According to some embodiments, the reference response speech data is annotated with speech breakpoints, the second response speech data consists of a first speech segment and a second speech segment, and the adjustment unit 805 includes: a splitting sub-unit configured to split the reference response speech data into a first reference segment and a second reference segment based on the speech breakpoints; and a third adjustment sub-unit configured to adjust the parameters of the multimodal speech language large model based on the first speech segment and the first reference segment; and adjusting the parameters of the multimodal speech language large model based on the second speech segment and the second reference segment.

According to an aspect of the present disclosure, a speech data generation apparatus is provided. FIG. 9 illustrates a structural block diagram of a speech data generation apparatus 900 according to an example embodiment of the present disclosure.

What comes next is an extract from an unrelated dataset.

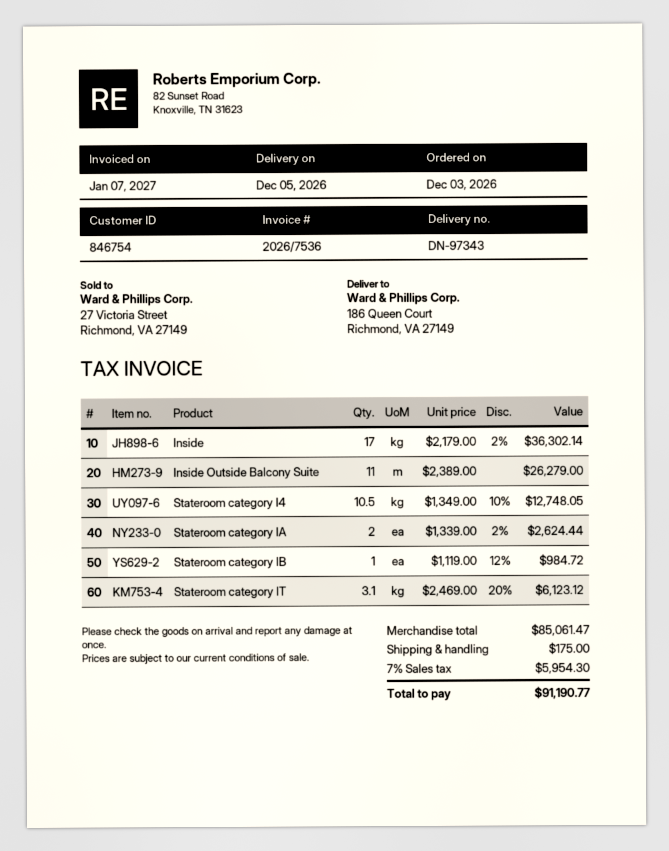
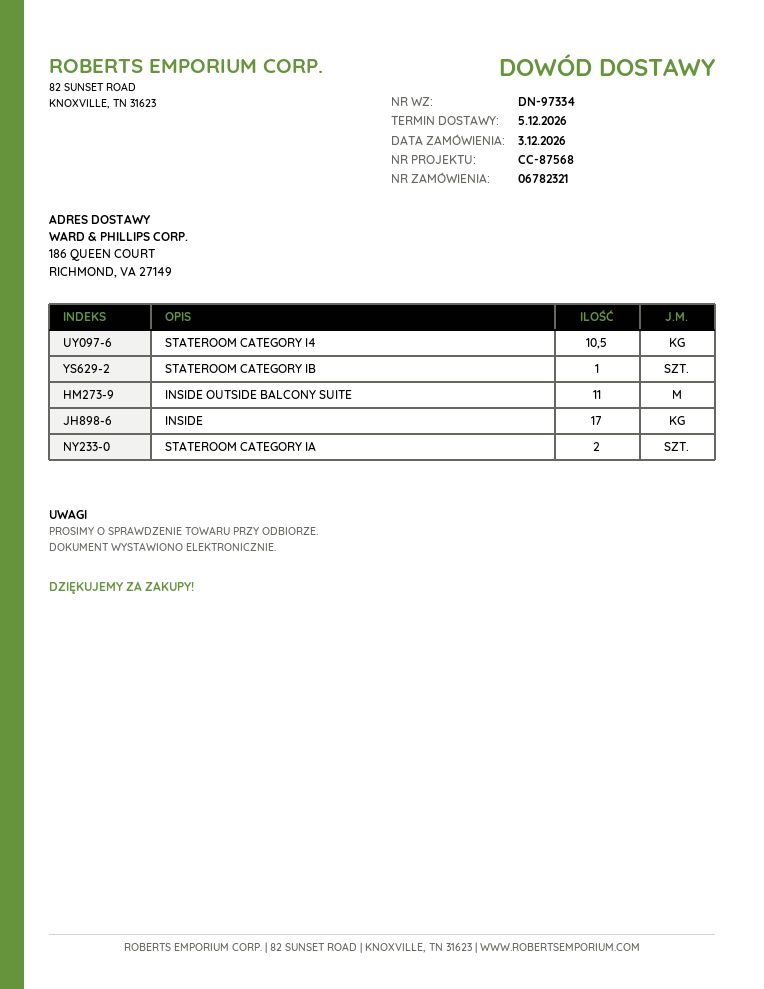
delivery note number: DN-97343 -> DN-97334
Stateroom category IT: 3.1 -> none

As shown in FIG. 9, the apparatus 900 includes:

- a multimodal speech language large model 901 trained using the training apparatus of the multimodal speech language large model as described above;
- a second obtaining unit 902 configured to obtain inquiry speech data from a user;
- a third acquisition unit 903 configured to obtain response speech data generated by the multimodal speech language large model by inputting the inquiry speech data into the multimodal speech language large model; and
- a return unit 904 configured to return the response speech data to the user.

In the technical solution of the present disclosure, the collection, storage, use, processing, transmission, provision, and disclosure of user's personal information are all in compliance with relevant laws and regulations and do not violate public order and good morals.

According to an aspect of the present disclosure, an electronic device is also provided, including: at least one processor; and a memory communicatively connected to the at least one processor; where the memory stores instructions executable by the at least one processor, and the instructions are executed by the at least one processor to enable the at least one processor to perform at least one of the training method for the multimodal speech language large model and the speech data generation method.

According to an aspect of the present disclosure, a non-transitory computer-readable storage medium storing computer instructions is also provided, where the computer instructions are used to cause the computer to perform at least one of the training method for the multimodal speech language large model and the speech data generation method.

According to an aspect of the present disclosure, a computer program product is also provided, including a computer program, where the computer program, when executed by a processor, is capable of implementing at least one of the training method for the multimodal speech language large model and the speech data generation method.

Referring to FIG. 10, a structural block diagram of an electronic device 1000 that may be a server or client of the present disclosure is now described, which is an example of a hardware device that may be applied to aspects of the present disclosure. Electronic devices are intended to represent various forms of digital electronic computer devices, such as laptop computers, desktop computers, workstations, personal digital assistants, servers, blade servers, mainframe computers, and other suitable computers. The electronic devices may also represent various forms of mobile devices, such as personal digital processing, cellular telephones, smart phones, wearable devices, and other similar computing devices. The components shown herein, their connections and relationships, and their functions are merely as examples, and are not intended to limit the implementations of the disclosure described and/or claimed herein.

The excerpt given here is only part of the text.